Uno no puede evitar hablar desde su propio terreno afectivo personal cuando se acerca a una propuesta que nos ronronea cariñosamente destilando sinceridad por todos sus poros. Fiel a la reflexión metacinematográfica que realizó desde las filas de la crítica profesional concibe su film desde el concepto de autoría. Por ello, dota a Doiniel rasgos autobiográficos como el altar a Balzac, su gusto por el cine o sus escarceos en el hurto y la baja delincuencia, signos evidentes que otorgan a su film manifestación expresiva de su personalidad. Como alguna vez declaró, habla de lo que sabe o de lo que siente. Y por eso no duda en insertarnos la bella y sencilla escena de los niños presenciando una representación de marionetas, inconscientes en su fascinación expresiva de lo que ven, sin saber que están siendo rodados. En la panorámica que capta el ambiente general desplazándose lateralmente se cierra colocando en la figura central un sencillo momento en el que un niño recuesta su cabeza en el hombro de otro. Hay en ese instante una poética ternura que no solo nos muestra su profundo cariño a la infancia sino que nos roba el corazón con un pequeño gesto insignificante pero en el que encierra toda su declaración de amor por la niñez.
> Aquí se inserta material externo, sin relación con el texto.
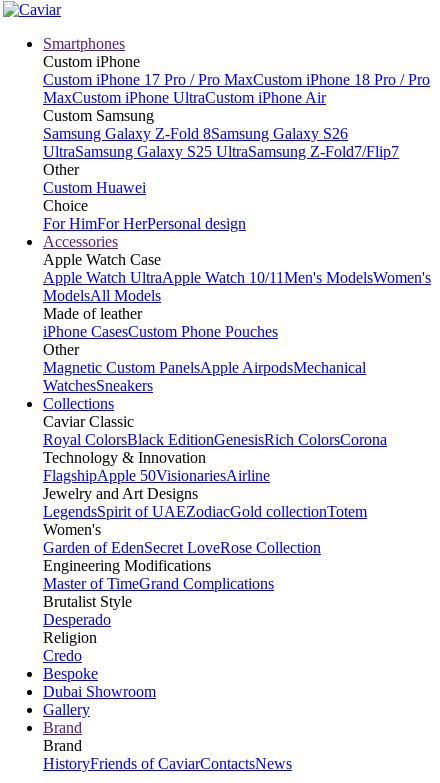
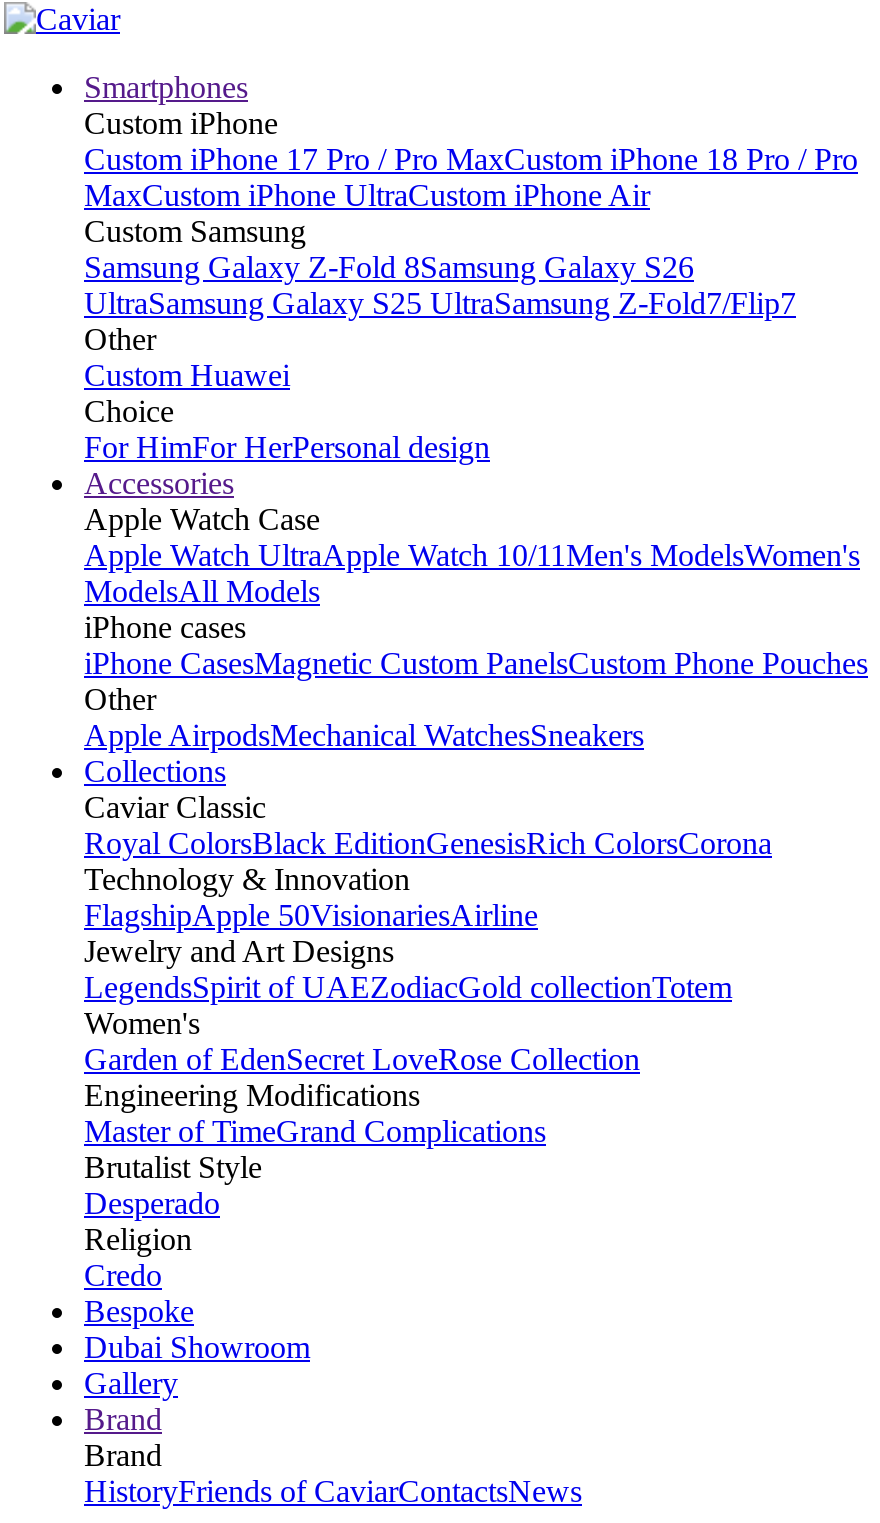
- Made of leather
- iPhone CasesCustom Phone Pouches
+ iPhone cases
+ iPhone CasesMagnetic Custom PanelsCustom Phone Pouches

- Magnetic Custom PanelsApple AirpodsMechanical
- WatchesSneakers
+ Apple AirpodsMechanical WatchesSneakers
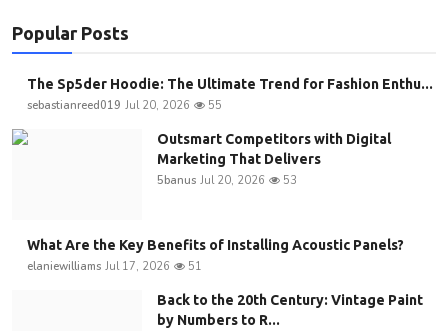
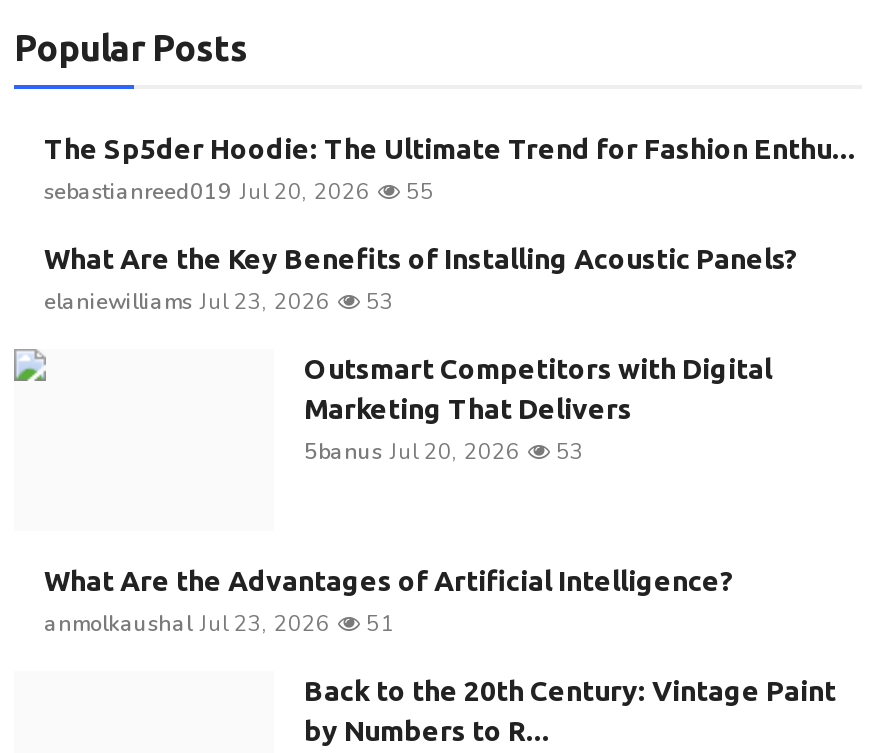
+ elaniewilliams Jul 23, 2026
+ 53

moved up: What Are the Key Benefits of Installing Acoustic Panels?

- elaniewilliams Jul 17, 2026
+ What Are the Advantages of Artificial Intelligence?
+ anmolkaushal Jul 23, 2026
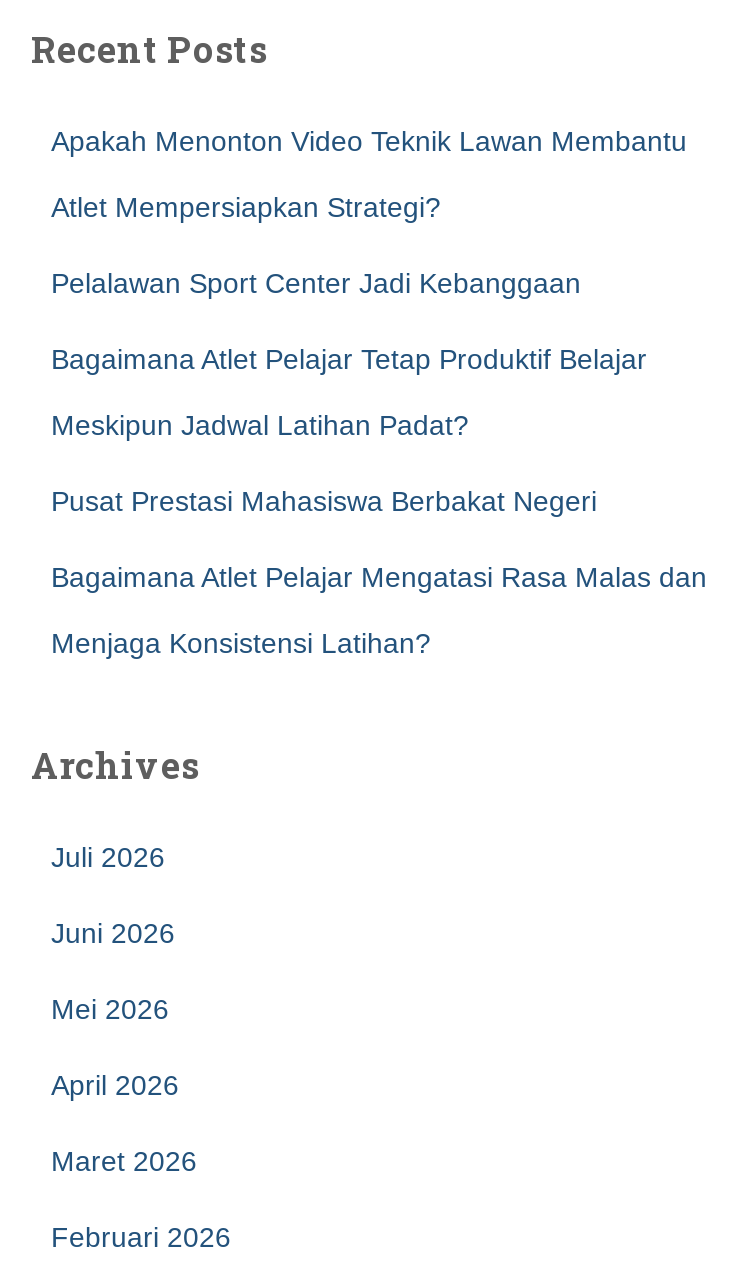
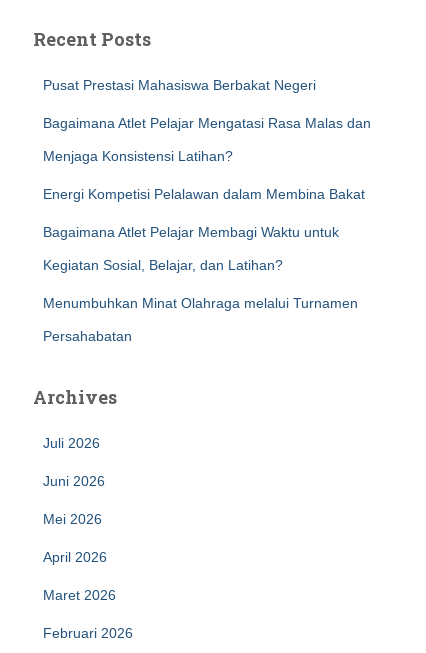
- Apakah Menonton Video Teknik Lawan Membantu
- Atlet Mempersiapkan Strategi?
- Pelalawan Sport Center Jadi Kebanggaan
- Bagaimana Atlet Pelajar Tetap Produktif Belajar
- Meskipun Jadwal Latihan Padat?

moved up: Pusat Prestasi Mahasiswa Berbakat Negeri | Bagaimana Atlet Pelajar Mengatasi Rasa Malas dan | Menjaga Konsistensi Latihan?

+ Energi Kompetisi Pelalawan dalam Membina Bakat
+ Bagaimana Atlet Pelajar Membagi Waktu untuk
+ Kegiatan Sosial, Belajar, dan Latihan?
+ Menumbuhkan Minat Olahraga melalui Turnamen
+ Persahabatan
Me atrapa de este largometraje el lirismo que se consigue de la sencillez compositiva claramente naturalista. Su sobriedad y elegancia formal, en la que huye de subrayados expositivos, nos aproxima con mayor verosimilitud al costumbrismo ficcional creado en torno a Doiniel. Y escasas veces seremos testigos de los espacios que se ocupan si no se encuentra Doiniel en él. De esta manera, Truffaut fuerza la identificación del espectador. Pongamos por ejemplo el momento en que Doiniel, después de cenar, baja la basura. En el momento que él sale, nosotros salimos con él escaleras abajo. Y no volveremos a casa hasta que Doiniel no vuelva. Es otro momento que no posee valor narrativo, pero que otorga coherencia a la filiación del espectador con Doiniel. A él nos adheriremos siempre y a pesar de que el niño se nos antoje como un trasto, nos despertará la simpatía cómplice en contraste con el mundo adulto. Porque de la misma manera que los jóvenes turcos alzaron su maquinaria de guerra frente al cine de papá existe una fractura evidente entre el mundo adulto y la infancia representada. Un hijo que no fue deseado y que es consciente, que no percibe amor o ternura por sus progenitores, acabando sus huesos en la máxima represión por la ineficacia y desentendimiento de los padres, en un espíritu que quiere, que necesita sentirse libre. El mar como libertad y esa interpelación a cámara en la que se cierra una historia no conclusiva, sugerente de auténticos retazos de vida palpitando.


Cincuenta años después, mantiene su pureza fílmica intacta, siendo una propuesta modélica en la descripción psicológica y afectiva de un infante. Esa honestidad otorga un plus de veracidad que hace que nos sintamos afectivamente ligados a una bella historia que soslaya la narración para entrar en el discurso personal de un director que nunca quiso para fortuna de nosotros entender el cine como una profesión, sino como una pasión.